Gemilerin bir sonraki durağı, Horn'un güneyinde yer alan Afrikalı köleler ve egzotik hayvanlar için önemli bir pazar olan Opone olacaktı. Rhapta, Sarapion, Nikon ve bugün Zanzibar olarak bilinen Menuthias adası (günümüz Tanzanya'sında) dahil olmak üzere birçok küçük ticaret istasyonunda durduktan sonra Romalı tüccarlar için "Doğu Afrika kıyılarındaki son ticaret limanı" idi. Cesur denizciler başlangıç noktalarından Roma İmparatorluğu'nun en güney ucuna kadar neredeyse 5.100 kilometre yol kat etmişlerdi. Buranın güneyinde terra incognita adı verilen ve daha önce hiçbir uygarlık tarafından haritası çıkarılmamış gizemli bir bölge vardı.
Antik Afrika ile Roma Ticaretinin Sonu ve Yeni Başlangıçlar
Periplus'un isimsiz yazarı, Afrika kıyılarının Rhapta'yı geçerek batıya doğru kıvrıldığını ve sonunda Hint ve Atlantik Okyanuslarının birleştiği noktaya geldiğini belirtir.

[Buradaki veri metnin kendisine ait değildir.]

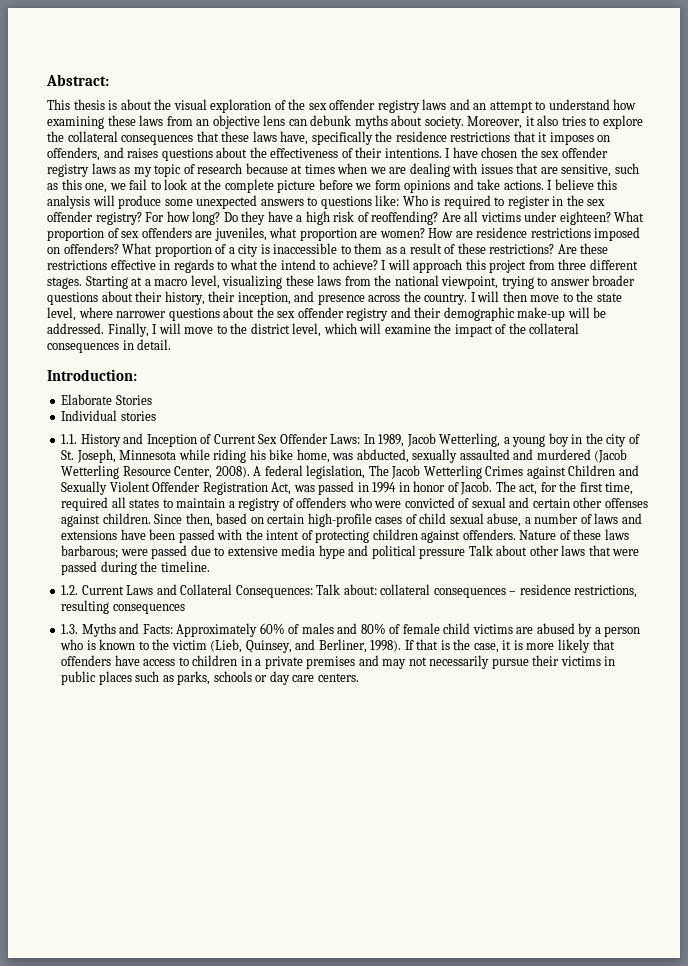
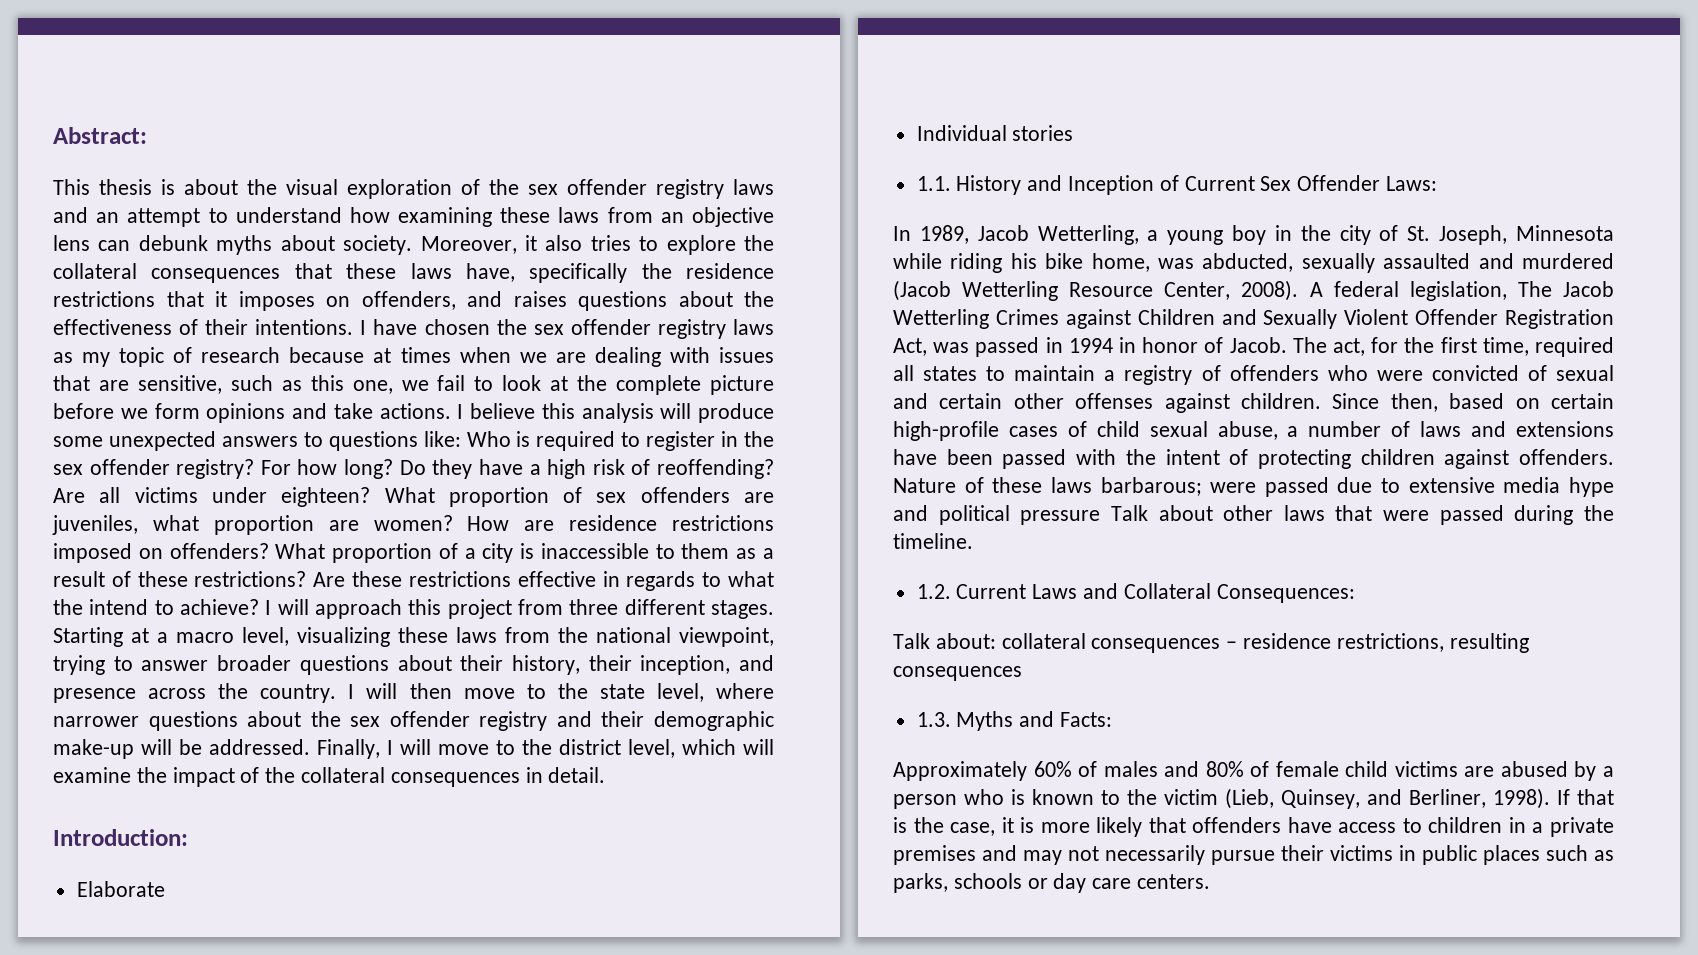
- Elaborate Stories
+ Elaborate
- 1.1. History and Inception of Current Sex Offender Laws: In 1989, Jacob Wetterling, a young boy in the city of St. Joseph, Minnesota while riding his bike home, was abducted, sexually assaulted and murdered (Jacob Wetterling Resource Center, 2008).
+ 1.1. History and Inception of Current Sex Offender Laws:
+ In 1989, Jacob Wetterling, a young boy in the city of St. Joseph, Minnesota while riding his bike home, was abducted, sexually assaulted and murdered (Jacob Wetterling Resource Center, 2008).
- 1.2. Current Laws and Collateral Consequences: Talk about: collateral consequences – residence restrictions, resulting consequences
+ 1.2. Current Laws and Collateral Consequences:
+ Talk about: collateral consequences – residence restrictions, resulting consequences
- 1.3. Myths and Facts: Approximately 60% of males and 80% of female child victims are abused by a person who is known to the victim (Lieb, Quinsey, and Berliner, 1998).
+ 1.3. Myths and Facts:
+ Approximately 60% of males and 80% of female child victims are abused by a person who is known to the victim (Lieb, Quinsey, and Berliner, 1998).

Tüm okyanusların birbirine bağlı olduğu konusunda haklı olsa da, hiçbir Roma gemisi o kadar güneye inememiştir. Ancak Romalılar, Nil'in efsanevi kaynağını aramak üzere Afrika kıtasının iç kısımlarını araştırmak için Sahra'nın güneyine birçok sefer düzenlediler. Seçkin Praetorianlar tarafından yönetilen bu seferler, hayati önem taşıyan ticari limanların doğrudan kontrolünü ele geçirmek amacıyla Sahra altı Afrika ülkelerine yönelik daha büyük bir askeri harekâtın başlangıcı olabilir. Ancak İmparator Neron'un zamansız ölümü üzerine seferler durdu. Bu da Romalıların Afrika hakkındaki bilgilerinin Rhapta'da son bulduğu anlamına geliyordu.
Takip eden yüzyıllarda imparatorluk sınırları üzerindeki dış baskı ve iç savaşlar imparatorların dikkatini başka yöne çevirdi. Daha düşük ölçekli olmasına rağmen, Roma'nın antik Afrika ile ticareti devam etti. 6. yüzyılın ortalarında, İskenderiyeli keşiş ve eski tüccar Cosmas Indicopleustes Doğu Afrika'daki limanlardan Hindistan'a yelken açmış ve ardında Aksum Krallığı'ndaki siyasi durumun kapsamlı bir tasvirini bırakmıştır. Ancak Doğu Roma İmparatorluğu, 7. yüzyılda Mısır'ı ve bazı Doğu eyaletlerini kaybettiğinde stratejik Kızıldeniz limanlarına erişimini de kaybetmişti. Araplar kıtanın ticari coğrafyasının kontrolünü ele geçirmişti.
15. yüzyılın başlarında bir başka büyük imparatorluk olan Ming'in, amiral Zheng He komutasında birçok deniz seferi düzenleyerek Doğu Afrika bölgeleri ve Hint Okyanusu ticareti üzerinde (nominal) otorite kazanmaya çalışması ilginçtir. Ancak bu taktik çok uzun süre hayatta kalamadı. Periplus'un yazarı, birkaç on yıl sonra Portekizli kaşif ve tüccarların Ümit Burnu'nu dolaşmasıyla Avrupalıların sahneye çıkmasıyla haklı çıkmıştır. Keşifler Çağı'na gelindiğinde, bol doğal zenginlikleri ve stratejik ticaret limanlarıyla Doğu Afrika, Atlantik'i Hint Okyanusu'na ve nihayetinde Pasifik'e bağlayan yeni ve çok kazançlı açık deniz rotalarının ayrılmaz bir parçası haline gelmişti.